» **Exercise description**
Would you repeat the listing exactly but omit every picture?
*** Data for processing ***
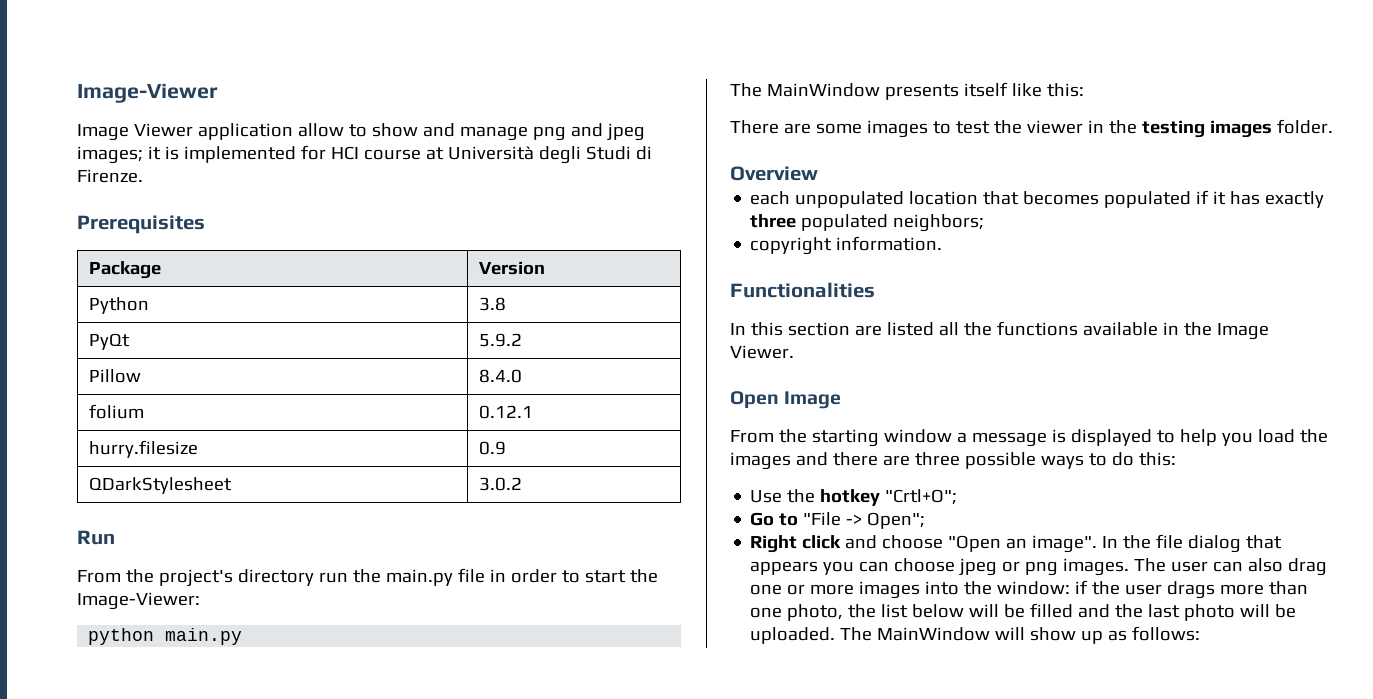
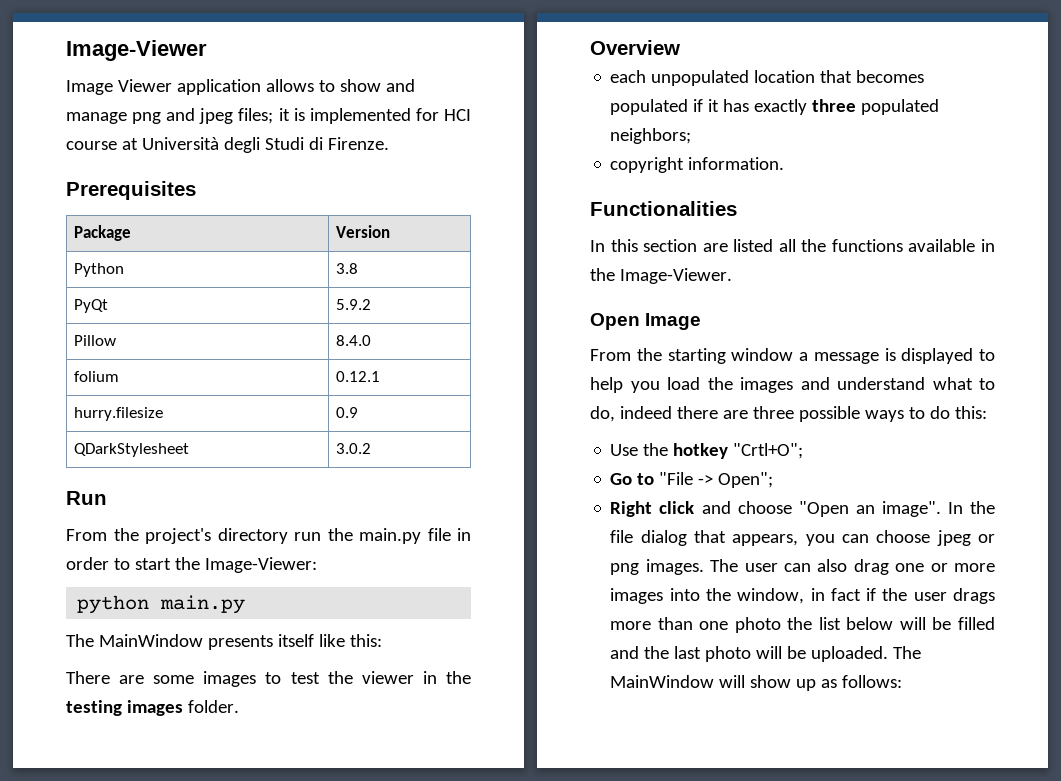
[297,123,344,137] allow -> [265,79,314,92] allows
[77,146,143,164] images; -> [238,108,274,124] files;
[1216,323,1269,340] [730,345,794,359] Image Viewer. -> [619,268,732,284] Image-Viewer.
(828, 459) none -> [837,377,995,390] [590,406,672,422] understand what to do, indeed
[750,561,819,575] appears -> [732,534,799,546] appears,
[997,581,1071,595] window: -> [737,588,861,604] window, in fact
[787,604,844,621] photo, -> [734,617,781,633] photo

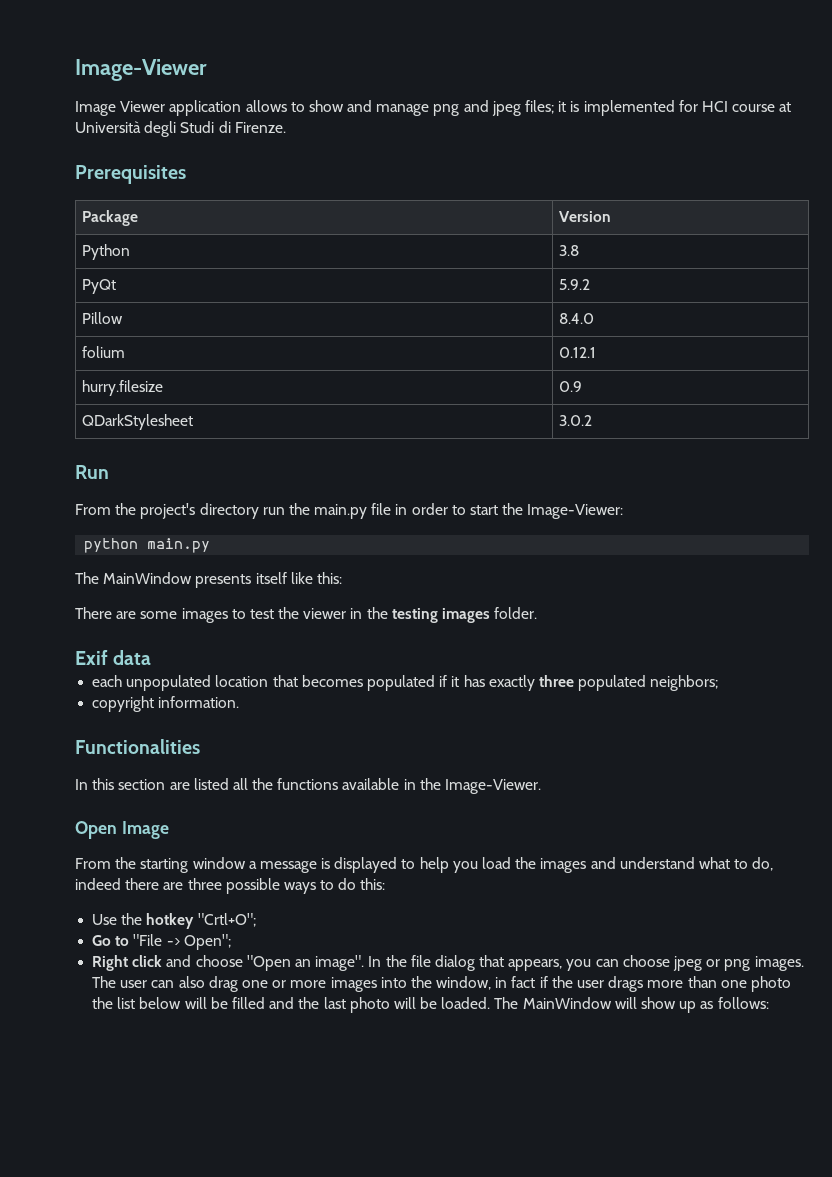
[590,40,680,55] Overview -> [75,650,152,665] Exif data
[811,646,889,662] uploaded. -> [441,997,491,1009] loaded.

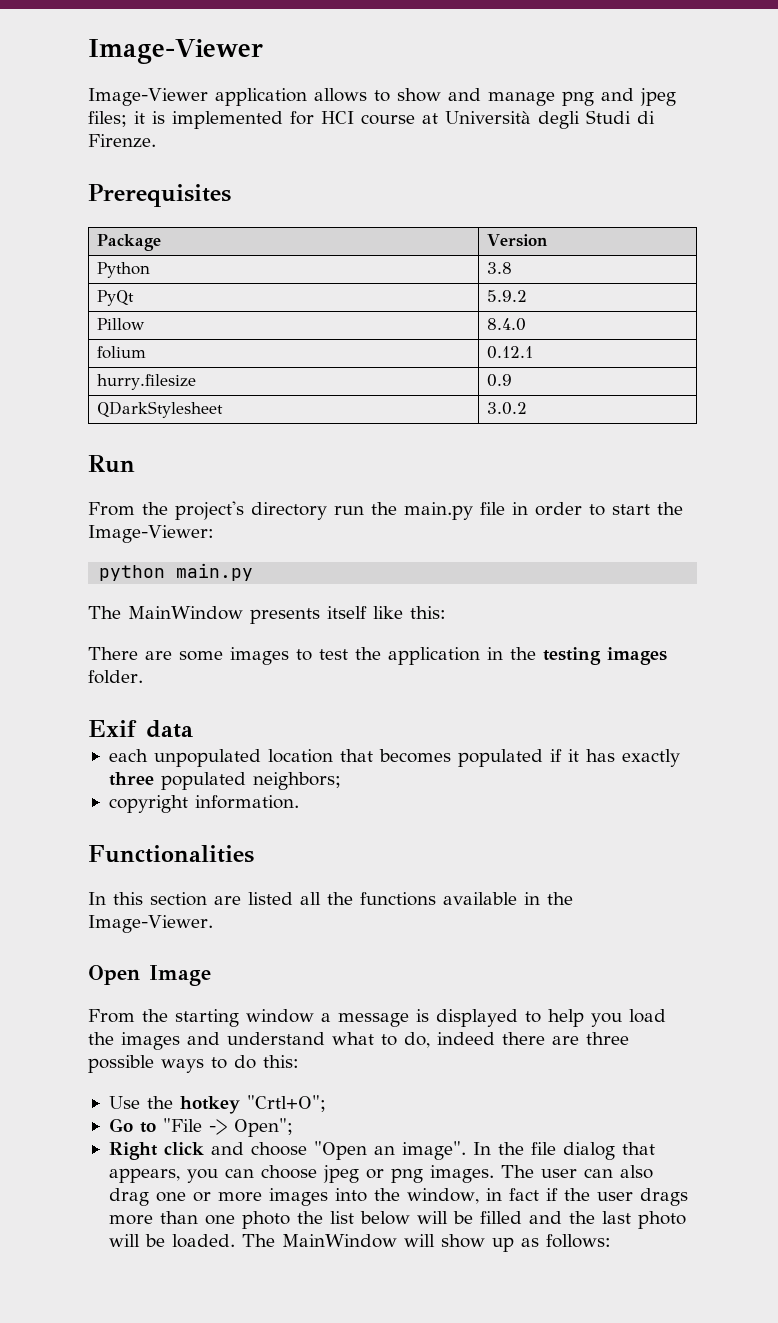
[75,101,166,116] Image Viewer -> [88,88,208,106] Image-Viewer
[303,608,347,619] viewer -> [388,647,480,665] application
*** End of Data for processing ***
» **Task output**
[297,123,344,137] allow -> [265,79,314,92] allows
[77,146,143,164] images; -> [238,108,274,124] files;
[1216,323,1269,340] [730,345,794,359] Image Viewer. -> [619,268,732,284] Image-Viewer.
(828, 459) none -> [837,377,995,390] [590,406,672,422] understand what to do, indeed
[750,561,819,575] appears -> [732,534,799,546] appears,
[997,581,1071,595] window: -> [737,588,861,604] window, in fact
[787,604,844,621] photo, -> [734,617,781,633] photo

[590,40,680,55] Overview -> [75,650,152,665] Exif data
[811,646,889,662] uploaded. -> [441,997,491,1009] loaded.

[75,101,166,116] Image Viewer -> [88,88,208,106] Image-Viewer
[303,608,347,619] viewer -> [388,647,480,665] application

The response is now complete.